O Ministério Público do Estado do Rio de Janeiro prendeu, na manhã desta terça-feira (10), Diego Luccas Pereira, conhecido como “Playboy”, apontado pelas investigações como o principal líder da milícia que atua na comunidade de Rio das Pedras, na Zona Oeste da capital. A captura aconteceu no município de Iguaba Grande, na Região dos Lagos, durante o cumprimento de um mandado de prisão expedido pela Justiça.
Segundo o MP, Playboy é acusado do crime de organização criminosa do tipo milícia, estrutura que, de acordo com a denúncia, contava com a participação de agentes das forças de segurança, reforçando o caráter armado e hierarquizado do grupo. A prisão representa um avanço significativo no enfrentamento às milícias, que historicamente exploram moradores por meio de cobranças ilegais, controle territorial e intimidação.
A ação faz parte do desdobramento da Operação Naufrágio 2, deflagrada em setembro de 2024, que tem como foco desarticular esquemas criminosos ligados à milícia de Rio das Pedras. Desde o início da operação, o Ministério Público vem reunindo provas, cruzando informações financeiras e colhendo depoimentos para identificar lideranças e operadores do grupo.
De acordo com investigadores, Diego Luccas Pereira exercia papel central na coordenação das atividades ilícitas, sendo responsável por decisões estratégicas e pela manutenção do domínio territorial. A escolha de se refugiar fora da capital, em uma cidade da Região dos Lagos, não impediu o avanço das investigações nem a execução do mandado judicial.
Após a prisão, Playboy foi encaminhado para os procedimentos legais de praxe e ficará à disposição da Justiça. O Ministério Público destacou que novas fases da operação não estão descartadas e que outros envolvidos podem ser responsabilizados criminalmente à medida que as apurações avançam.

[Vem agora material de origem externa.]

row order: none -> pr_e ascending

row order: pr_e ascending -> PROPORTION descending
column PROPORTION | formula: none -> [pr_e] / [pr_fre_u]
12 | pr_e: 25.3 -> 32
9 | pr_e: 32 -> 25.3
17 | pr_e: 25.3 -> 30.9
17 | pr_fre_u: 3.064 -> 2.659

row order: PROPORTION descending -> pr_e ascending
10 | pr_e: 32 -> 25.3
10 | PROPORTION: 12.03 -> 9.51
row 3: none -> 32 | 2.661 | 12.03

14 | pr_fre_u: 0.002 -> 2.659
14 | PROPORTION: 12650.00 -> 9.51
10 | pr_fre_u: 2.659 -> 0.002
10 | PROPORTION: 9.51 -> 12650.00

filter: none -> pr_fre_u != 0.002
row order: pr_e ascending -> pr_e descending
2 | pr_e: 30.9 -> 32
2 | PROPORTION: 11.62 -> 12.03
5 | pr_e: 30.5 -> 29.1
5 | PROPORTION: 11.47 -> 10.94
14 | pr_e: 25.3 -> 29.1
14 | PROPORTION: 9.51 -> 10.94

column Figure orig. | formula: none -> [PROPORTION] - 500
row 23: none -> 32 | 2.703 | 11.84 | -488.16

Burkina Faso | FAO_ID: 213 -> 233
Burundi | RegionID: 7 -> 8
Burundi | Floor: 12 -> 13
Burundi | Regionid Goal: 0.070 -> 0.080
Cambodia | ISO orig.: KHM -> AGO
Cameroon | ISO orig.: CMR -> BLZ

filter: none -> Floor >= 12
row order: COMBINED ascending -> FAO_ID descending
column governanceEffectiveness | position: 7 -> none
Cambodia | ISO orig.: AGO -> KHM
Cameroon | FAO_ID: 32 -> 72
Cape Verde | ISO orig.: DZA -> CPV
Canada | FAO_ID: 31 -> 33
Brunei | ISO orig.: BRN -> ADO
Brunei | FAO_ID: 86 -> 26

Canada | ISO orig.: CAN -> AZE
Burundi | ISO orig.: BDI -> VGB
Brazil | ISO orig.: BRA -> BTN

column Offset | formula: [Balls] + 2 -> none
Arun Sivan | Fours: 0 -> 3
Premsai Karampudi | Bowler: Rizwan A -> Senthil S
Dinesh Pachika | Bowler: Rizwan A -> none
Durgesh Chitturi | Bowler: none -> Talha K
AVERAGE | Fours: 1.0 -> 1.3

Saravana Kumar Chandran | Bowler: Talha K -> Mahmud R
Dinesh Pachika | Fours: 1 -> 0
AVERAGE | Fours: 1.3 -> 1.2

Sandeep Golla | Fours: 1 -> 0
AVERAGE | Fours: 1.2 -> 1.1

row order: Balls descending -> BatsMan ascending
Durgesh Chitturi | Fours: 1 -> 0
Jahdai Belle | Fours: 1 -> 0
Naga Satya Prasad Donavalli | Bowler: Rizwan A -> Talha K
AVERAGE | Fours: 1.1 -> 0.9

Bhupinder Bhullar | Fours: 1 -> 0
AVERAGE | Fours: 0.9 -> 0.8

A prisão do suposto chefe da milícia é vista como um duro golpe contra o crime organizado na Zona Oeste do Rio, especialmente em Rio das Pedras, área marcada por anos de atuação miliciana. Autoridades reforçam que o combate a esse tipo de organização criminosa exige ações contínuas, integração entre instituições e rigor na responsabilização de todos os envolvidos.
O Ministério Público reafirmou seu compromisso com o enfrentamento às milícias e com a defesa da legalidade, ressaltando que a operação busca devolver segurança e tranquilidade à população afetada pela atuação desses grupos criminosos.